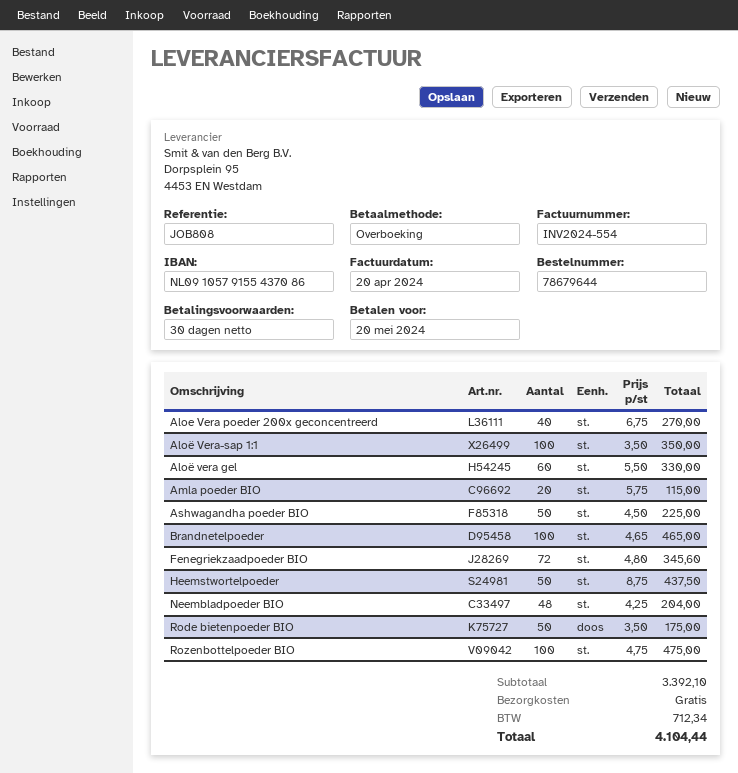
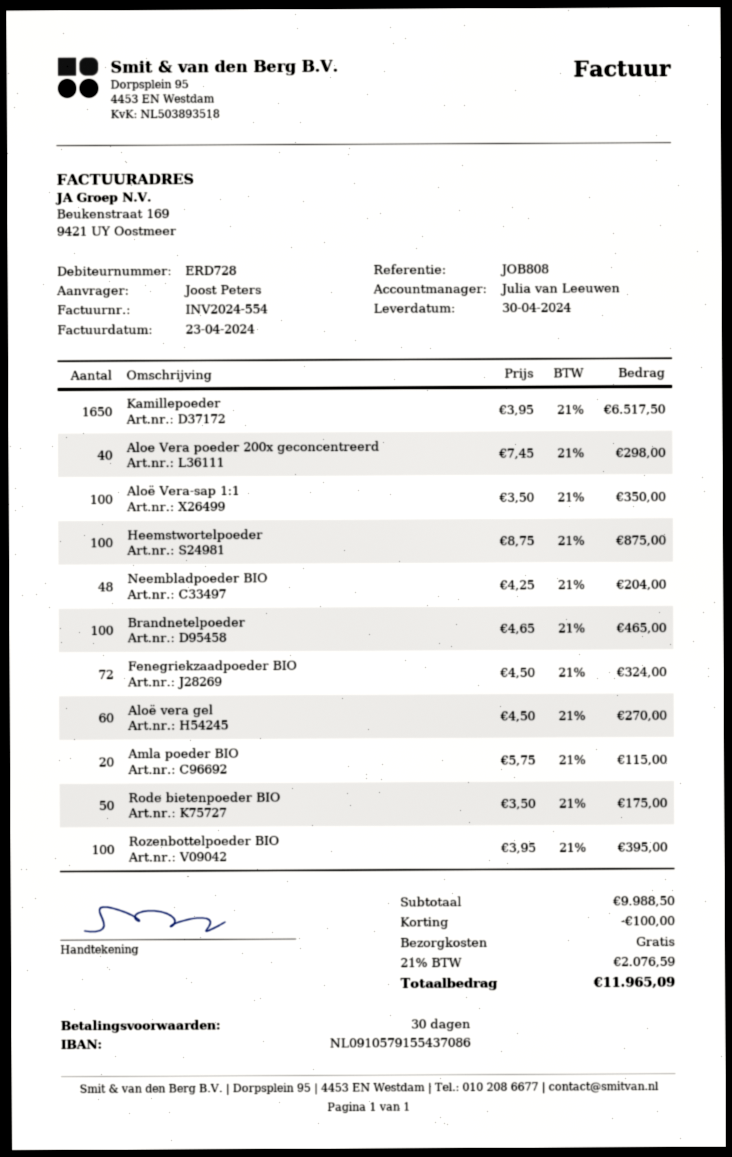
invoice date: 2024-04-20 -> 2024-04-23
Aloe Vera poeder 200x geconcentreerd: 40 x 6.75 = 270.00 -> 40 x 7.45 = 298.00
Aloë vera gel: 60 x 5.50 = 330.00 -> 60 x 4.50 = 270.00
Ashwagandha poeder BIO: 50 x 4.50 = 225.00 -> none
Fenegriekzaadpoeder BIO: 72 x 4.80 = 345.60 -> 72 x 4.50 = 324.00
Heemstwortelpoeder: 50 x 8.75 = 437.50 -> 100 x 8.75 = 875.00
Rozenbottelpoeder BIO: 100 x 4.75 = 475.00 -> 100 x 3.95 = 395.00
Kamillepoeder: none -> 1650 x 3.95 = 6517.50
subtotal: 3392.10 -> 9988.50
discount: none -> 100.00
tax: 712.34 -> 2076.59
total: 4104.44 -> 11965.09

•••

ASSIGNED TASK
Wherever a line of the records above contains the string "none", copy that line out.

WRITTEN SOLUTION
Ashwagandha poeder BIO: 50 x 4.50 = 225.00 -> none
Kamillepoeder: none -> 1650 x 3.95 = 6517.50
discount: none -> 100.00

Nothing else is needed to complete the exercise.